Gene expression profiling during treatment of COLO205 cells with selumetinib

Here, we investigate gene expression response of the BRAFV600E mutant cell line COLO205 to the MEK inhibitor selumetinib / AZD6244 / ARRY-142886. Although selumetinib causes long term G1 arrest, we observe cells stochastically entering the cell cycle without re-activation of ERK and initiation of a normal proliferative gene expression programme.

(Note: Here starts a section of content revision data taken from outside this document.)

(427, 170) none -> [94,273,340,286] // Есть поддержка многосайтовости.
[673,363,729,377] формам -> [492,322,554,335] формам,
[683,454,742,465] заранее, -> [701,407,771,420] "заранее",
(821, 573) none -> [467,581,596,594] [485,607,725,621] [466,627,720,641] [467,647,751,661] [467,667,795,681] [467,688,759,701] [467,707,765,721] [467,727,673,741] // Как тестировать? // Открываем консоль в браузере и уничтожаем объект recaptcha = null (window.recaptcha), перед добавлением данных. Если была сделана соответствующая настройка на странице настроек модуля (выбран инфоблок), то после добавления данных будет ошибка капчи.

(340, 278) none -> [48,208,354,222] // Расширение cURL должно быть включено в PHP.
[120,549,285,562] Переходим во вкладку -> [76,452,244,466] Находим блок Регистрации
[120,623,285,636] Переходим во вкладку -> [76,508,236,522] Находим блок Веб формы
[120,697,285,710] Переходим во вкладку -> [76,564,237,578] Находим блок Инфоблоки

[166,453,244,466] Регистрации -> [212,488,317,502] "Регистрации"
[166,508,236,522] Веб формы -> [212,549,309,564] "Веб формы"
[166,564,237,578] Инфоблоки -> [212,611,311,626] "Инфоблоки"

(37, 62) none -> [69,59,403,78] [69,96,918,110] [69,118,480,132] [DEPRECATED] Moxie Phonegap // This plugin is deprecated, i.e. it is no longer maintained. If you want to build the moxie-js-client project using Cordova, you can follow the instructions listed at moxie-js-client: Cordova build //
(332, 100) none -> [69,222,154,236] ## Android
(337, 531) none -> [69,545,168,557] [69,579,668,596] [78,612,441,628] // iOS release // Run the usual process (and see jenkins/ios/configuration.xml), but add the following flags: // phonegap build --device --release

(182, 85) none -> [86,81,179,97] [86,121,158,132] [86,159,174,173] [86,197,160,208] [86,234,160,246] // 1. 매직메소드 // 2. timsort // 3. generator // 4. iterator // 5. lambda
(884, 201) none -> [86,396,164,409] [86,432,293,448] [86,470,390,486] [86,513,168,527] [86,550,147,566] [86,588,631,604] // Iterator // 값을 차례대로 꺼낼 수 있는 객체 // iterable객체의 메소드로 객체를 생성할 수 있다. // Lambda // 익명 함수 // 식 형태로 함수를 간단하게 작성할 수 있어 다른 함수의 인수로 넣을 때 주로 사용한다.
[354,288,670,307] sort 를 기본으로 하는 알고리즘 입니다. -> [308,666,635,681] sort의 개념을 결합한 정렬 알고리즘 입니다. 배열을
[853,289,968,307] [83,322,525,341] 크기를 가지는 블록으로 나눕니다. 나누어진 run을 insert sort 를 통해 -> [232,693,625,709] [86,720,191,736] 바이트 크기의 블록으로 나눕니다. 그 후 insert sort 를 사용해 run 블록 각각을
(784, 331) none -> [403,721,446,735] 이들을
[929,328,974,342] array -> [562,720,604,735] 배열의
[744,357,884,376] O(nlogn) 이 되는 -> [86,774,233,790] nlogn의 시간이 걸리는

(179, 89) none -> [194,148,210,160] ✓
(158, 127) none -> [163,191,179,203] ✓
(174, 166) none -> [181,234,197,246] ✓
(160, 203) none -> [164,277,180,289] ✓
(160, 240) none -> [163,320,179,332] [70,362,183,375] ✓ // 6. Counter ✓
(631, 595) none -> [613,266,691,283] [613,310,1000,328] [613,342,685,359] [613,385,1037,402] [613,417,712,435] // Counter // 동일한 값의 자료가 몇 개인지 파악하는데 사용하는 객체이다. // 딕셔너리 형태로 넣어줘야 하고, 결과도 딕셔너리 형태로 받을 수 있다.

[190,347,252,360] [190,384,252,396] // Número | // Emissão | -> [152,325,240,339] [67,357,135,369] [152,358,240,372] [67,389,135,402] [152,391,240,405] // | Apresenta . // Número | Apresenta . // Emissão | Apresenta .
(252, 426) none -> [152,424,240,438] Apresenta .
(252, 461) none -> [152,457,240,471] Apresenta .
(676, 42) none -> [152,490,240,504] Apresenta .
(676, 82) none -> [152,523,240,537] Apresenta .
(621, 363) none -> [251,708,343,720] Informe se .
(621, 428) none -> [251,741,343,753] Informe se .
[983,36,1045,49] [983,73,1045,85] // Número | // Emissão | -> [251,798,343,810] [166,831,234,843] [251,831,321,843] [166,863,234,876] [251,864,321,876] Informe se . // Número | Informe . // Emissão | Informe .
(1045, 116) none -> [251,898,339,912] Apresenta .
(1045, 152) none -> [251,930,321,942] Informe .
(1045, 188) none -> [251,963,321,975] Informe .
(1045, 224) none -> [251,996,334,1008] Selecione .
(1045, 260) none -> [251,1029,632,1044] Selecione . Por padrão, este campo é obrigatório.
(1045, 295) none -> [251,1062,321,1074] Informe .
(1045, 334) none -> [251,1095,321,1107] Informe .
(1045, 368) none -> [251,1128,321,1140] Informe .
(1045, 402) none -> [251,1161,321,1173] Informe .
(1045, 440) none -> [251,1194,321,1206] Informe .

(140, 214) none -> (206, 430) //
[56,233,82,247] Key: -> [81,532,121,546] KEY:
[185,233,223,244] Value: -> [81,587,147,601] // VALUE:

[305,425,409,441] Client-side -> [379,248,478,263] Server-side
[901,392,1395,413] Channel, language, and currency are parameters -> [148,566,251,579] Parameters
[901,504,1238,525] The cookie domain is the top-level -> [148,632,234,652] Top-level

Genes encoding DNA replication and repair factors are downregulated during G1 arrest, but many of these are transiently induced when cells escaping arrest enter S and G2. Nonetheless, mRNAs encoding key DNA replication factors including the MCM replicative helicase complex, PCNA and TIPIN remain at very low abundance. 1) An mRNA-seq timecourse of COLO205 cells across 48 hours selumetinib treatment. 2) COLO205 cells either untreated or treated 24 hours with 1 µM selumetinib were glyoxal fixed and stained for CCNB1 then flow sorted into CCNB1 positive and CCNB1 negative fractions, RNA extracted and mRNA-seq performed. Equivalent cell populations were pulsed for 4 hours with EdU, stained and sorted into EdU negative and positive cohorts that were then used for mRNA-seq.